Department of Respiratory Medicine, Children's Hospital of Soochow University, Jingde Road No. 303, Suzhou, 215003, China.
Department of Laboratory Medicine, Department of Clinical laboratory, Children's Hospital of Soochow University, Jingde Road No. 303, Suzhou, 215003, China.
BMC Infect Dis. 2021 Mar 10;21(1):250. doi: 10.1186/s12879-021-05937-8.
Infants with bronchiolitis have an increased risk of developing recurrent wheezing and asthma. However, the risk factors for the development of recurrent wheezing after bronchiolitis remains controversial. Our study was to investigate risk factors of post-bronchiolitis recurrent wheezing.
Infants with bronchiolitis were enrolled from November 2016 through March 2017. Nasopharyngeal aspirates were obtained for detection of respiratory viruses which were analyzed by reverse transcriptase polymerase chain reaction (RT-PCR) and direct immunofluorescent assay. Serum cytokines including TSLP, IL2, IL13, TIMP-1, MMP-9, IL33, IL5, IL4, IL25, TNF- α and MIP-1α were measured by flow cytometry. Patients were followed up every 3 months for a duration of 2 years by telephone or at outpatient appointments.

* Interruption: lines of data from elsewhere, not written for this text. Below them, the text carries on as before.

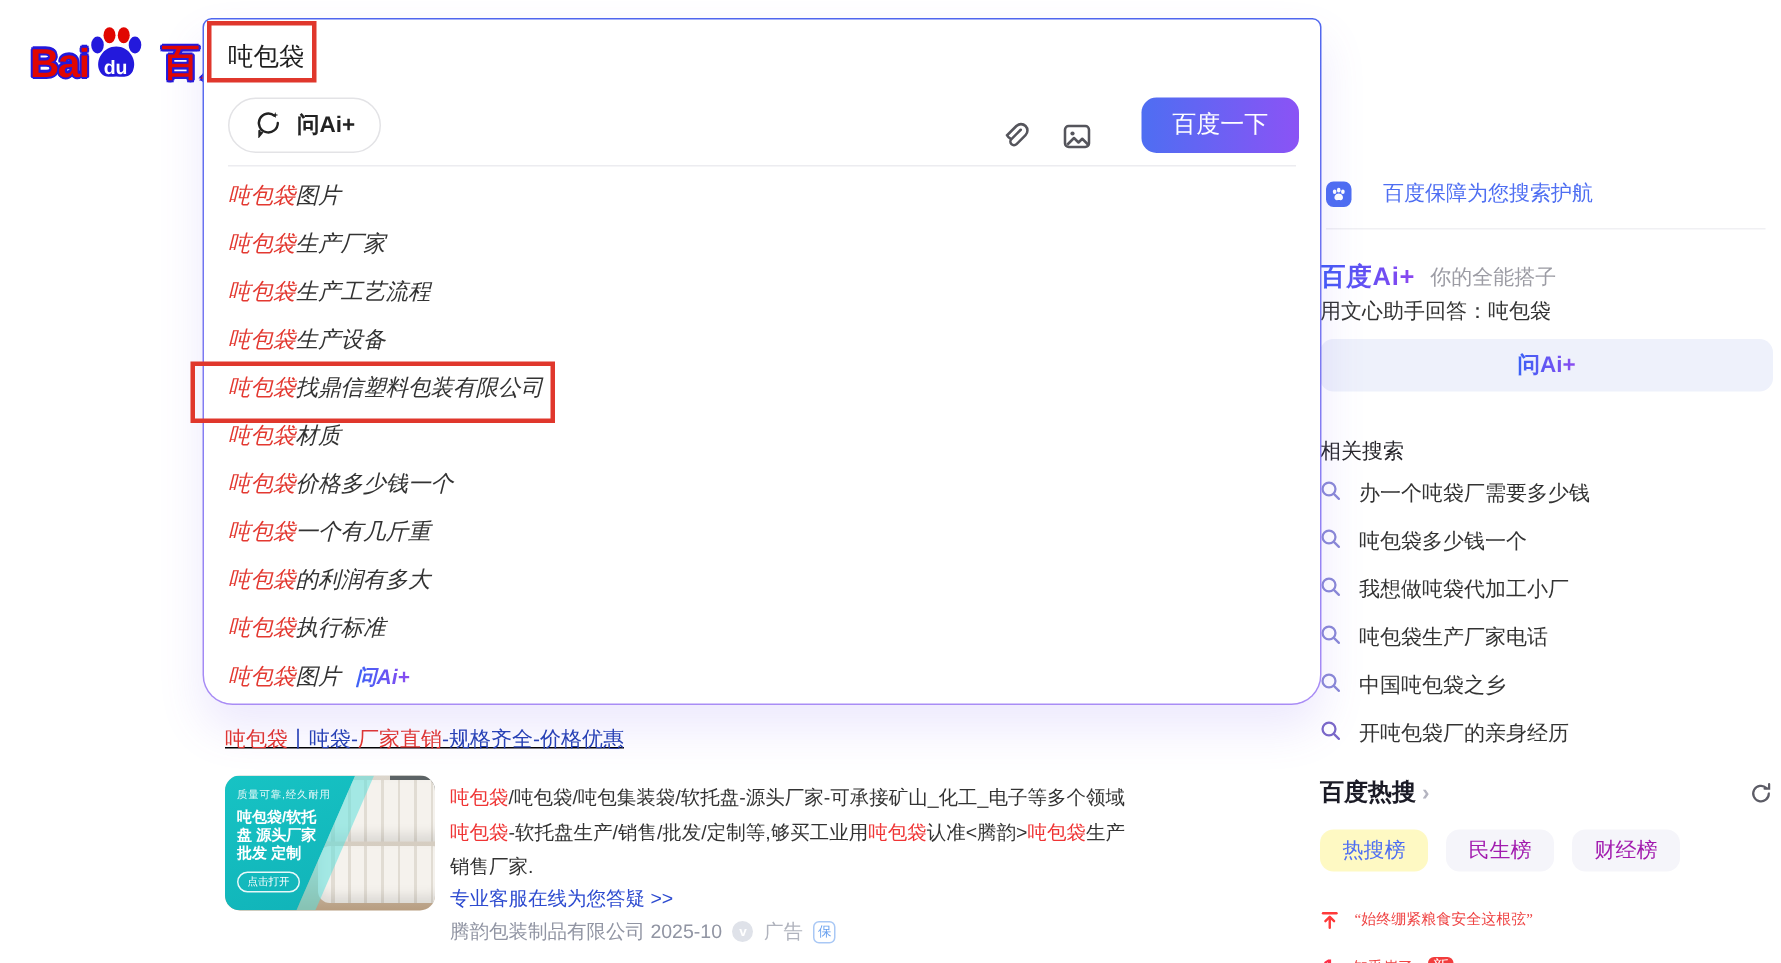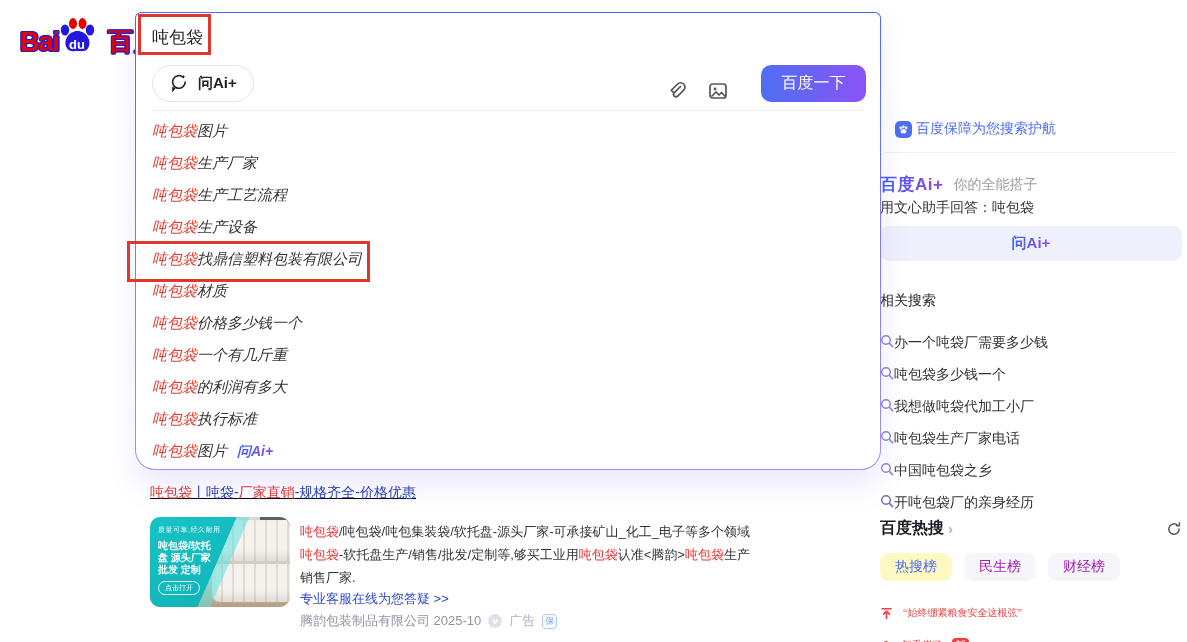--- a/index.html
+++ b/index.html
@@ -42,41 +42,41 @@
   .sugg-list { position:absolute; left:0; right:0; top:102px; }
   .sugg-row { height:32px; line-height:32px; padding-left:16px; font-size:15px; color:#333;
     white-space:nowrap; cursor:pointer;font-style:italic; }
   .sugg-row .hl { color:#e33931; }
   .ai-suffix { font-weight:800; margin-left:10px; font-size:14px;
     background:linear-gradient(90deg,#3b62f6,#8a4bf0);
     -webkit-background-clip:text; background-clip:text; color:transparent; }
 
   
   .sidebar { position:absolute; left:878px; top:0; width:309px; z-index:1; }
-  .guarantee { position:absolute; left:17px; top:120px; display:flex; align-items:center; gap:4px; cursor:pointer; }
+  .guarantee { position:absolute; left:6px; top:120px; display:flex; align-items:center; gap:21px; cursor:pointer; }
   .guarantee .txt { font-size:14px; color:#4e6ef2; }
   .paw-badge { width:17px; height:17px; border-radius:5px; background:#4e6ef2;
     display:inline-flex; align-items:center; justify-content:center; }
   .side-div { position:absolute; left:6px; right:10px; top:152px; height:1px; background:#f0f0f3; }
 
   .ai-brand-row { position:absolute; left:2px; top:173px; display:flex; align-items:center; gap:10px; }
   .ai-brand { font-size:17px; font-weight:800; letter-spacing:.5px;
     background:linear-gradient(90deg,#3f5bf6,#8b46f0);
     -webkit-background-clip:text; background-clip:text; color:transparent; }
   .ai-tag { font-size:14px; color:#9c9ca4; }
   .ai-answer { position:absolute; left:2px; top:199px; font-size:14px; color:#333; }
   .ai-button { position:absolute; left:2px; top:226px; width:302px; height:35px;
     background:#eef1fb; border-radius:9px; display:flex; align-items:center; justify-content:center; cursor:pointer; }
   .ai-button .lbl { font-size:15px; font-weight:800;
     background:linear-gradient(90deg,#3b62f6,#8a4bf0);
     -webkit-background-clip:text; background-clip:text; color:transparent; }
 
   .related-title { position:absolute; left:2px; top:292px; font-size:14px; color:#27262b; }
   .related-list { position:absolute; left:2px; top:320px; }
-  .related-item { height:32px; display:flex; align-items:flex-end; cursor:pointer; }
+  .related-item { height:32px; display:flex; align-items:flex-start; gap:12px; cursor:pointer; }
   .related-item .txt { font-size:14px; color:#333; }
 
   .hot { position:absolute; left:2px; top:518px; width:302px; }
   .hot-head { display:flex; align-items:center; }
   .hot-title { font-size:16px; font-weight:800; color:#1b1b26; cursor:pointer; }
   .hot-chev { color:#b4b4c0; font-size:15px; margin-left:4px; font-weight:700; }
   .hot-refresh { margin-left:auto; display:inline-flex; cursor:pointer; }
   .hot-tabs { display:flex; gap:12px; margin-top:14px; }
   .hot-tab { padding:5px 15px; border-radius:9px; font-size:14px; background:#f5f5fa; color:#a21caf; cursor:pointer; }
   .hot-tab.active { background:#fef9c3; color:#4e6ef2; }

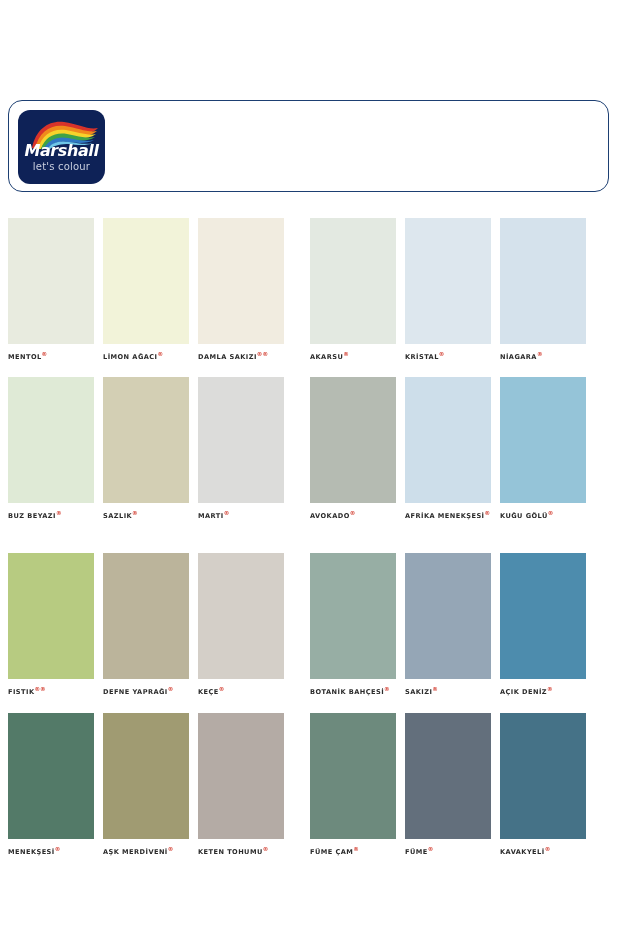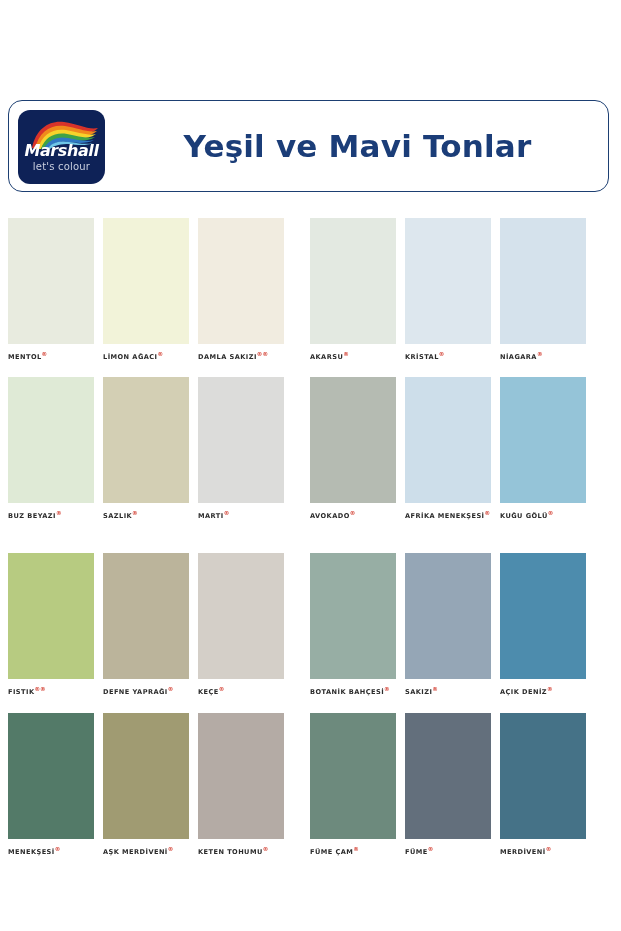--- a/index.html
+++ b/index.html
@@ -158,21 +158,20 @@
       <path d="M11 31 C15 13, 27 6, 41 8 C54 10, 64 15, 73 13 C65 20, 52 19, 41 16 C30 13, 18 18, 14 31 Z" fill="#f08a1c"></path>
       <path d="M14 31 C18 16, 29 10, 42 12 C54 14, 64 18, 72 16 C64 22, 52 21, 42 19 C32 17, 21 21, 17 31 Z" fill="#f6d32b"></path>
       <path d="M17 31 C21 19, 31 14, 43 16 C54 18, 63 21, 71 19 C64 24, 52 23, 43 21 C34 20, 24 23, 20 31 Z" fill="#3fa247"></path>
       <path d="M20 31 C24 22, 33 18, 44 20 C54 22, 62 24, 70 22 C63 26, 52 25, 44 24 C36 23, 27 25, 23 31 Z" fill="#2f78c4"></path>
       <path d="M23 31 C27 25, 35 22, 45 24 C54 25, 61 27, 69 25 C63 28, 52 27, 45 26 C38 26, 30 27, 26 31 Z" fill="#6fc7e8"></path>
     </svg>
     <div class="logo-word">Marshall</div>
     <div class="logo-tagline">let's colour</div>
   </div>
 
-  <div class="header-title">Yeşil ve Mavi Tonlar</div>
 </div>
 
 <div class="grid">
     <div class="band gap-after">
       <div class="row">
         <div class="group left">
           <div class="cell">
             <span class="swatch" style="background: rgb(232, 235, 223);"></span>
             <span class="swatch-label"><span>MENTOL</span><span class="mark">®</span></span>
           </div>
@@ -281,18 +280,18 @@
           <div class="cell">
             <span class="swatch" style="background: rgb(109, 138, 125);"></span>
             <span class="swatch-label"><span>FÜME ÇAM</span><span class="mark">®</span></span>
           </div>
           <div class="cell">
             <span class="swatch" style="background: rgb(99, 111, 124);"></span>
             <span class="swatch-label"><span>FÜME</span><span class="mark">®</span></span>
           </div>
           <div class="cell">
             <span class="swatch" style="background: rgb(69, 114, 135);"></span>
-            <span class="swatch-label"><span>MERDİVENİ</span><span class="mark">®</span></span>
+            <span class="swatch-label"><span>KAVAKYELİ</span><span class="mark">®</span></span>
           </div>
         </div>
       </div>
     </div>
   </div>
 
 </body></html>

We enrolled 89 infants, of which 81 patients were successfully followed up. In total, 22.2% of patients experienced recurrent wheezing episodes. The proportion of patients with history of eczema, systemic glucocorticoid use and patients with moderate-to-severe disease were significantly higher in the recurrent wheezing group than the non-recurrent wheezing group (83.3% vs 52.4%; 66.7% vs 36.5%; 61.1% vs 33.3%, respectively, all P < 0.05); There were no significant differences between patients with and without recurrent wheezing episodes in the levels of TSLP, IL2, IL13, TIMP-1, MMP-9, IL33, IL5, IL4, IL25, TNF- α and MIP-1α (P > 0.05). Logistic regression analysis showed that history of eczema was an independent risk factor for post-bronchiolitis recurrent wheezing (odds ratio [OR] = 5.622; 95% confidence interval [CI], 1.3-24.9; P = 0.023).
The incidence of recurrent wheezing among infants after contracting bronchiolitis was 22.2% during a 2-year follow-up. History of eczema was the only independent risk factor identified and no correlation was found between the specific virus and disease severity in children with post-bronchiolitis recurrent wheezing.
毛细支气管炎患儿发生反复喘息和哮喘的风险增加。然而,毛细支气管炎后反复喘息的发病危险因素仍存在争议。本研究旨在探讨毛细支气管炎后反复喘息的危险因素。
2016 年 11 月至 2017 年 3 月,我们招募了患有毛细支气管炎的婴儿。通过逆转录聚合酶链反应(RT-PCR)和直接免疫荧光检测从鼻咽抽吸物中检测呼吸道病毒。通过流式细胞术测量 TSLP、IL2、IL13、TIMP-1、MMP-9、IL33、IL5、IL4、IL25、TNF-α和 MIP-1α 等血清细胞因子。通过电话或门诊随访,在 2 年内每 3 个月对患者进行一次随访。
我们共纳入 89 名婴儿,其中 81 名患者成功随访。共有 22.2%的患者出现反复喘息发作。在反复喘息组中,有特应性皮炎史、全身糖皮质激素使用史和中重度疾病的患者比例明显高于非反复喘息组(83.3%比 52.4%;66.7%比 36.5%;61.1%比 33.3%,均 P<0.05);反复喘息组和非反复喘息组患者的 TSLP、IL2、IL13、TIMP-1、MMP-9、IL33、IL5、IL4、IL25、TNF-α和 MIP-1α 水平无显著差异(P>0.05)。Logistic 回归分析显示,特应性皮炎史是毛细支气管炎后反复喘息的独立危险因素(比值比[OR] 5.622;95%置信区间 [CI] 1.3-24.9;P=0.023)。
在 2 年的随访中,患有毛细支气管炎的婴儿反复喘息的发生率为 22.2%。特应性皮炎史是唯一确定的独立危险因素,且在毛细支气管炎后反复喘息患儿中,特定病毒与疾病严重程度之间无相关性。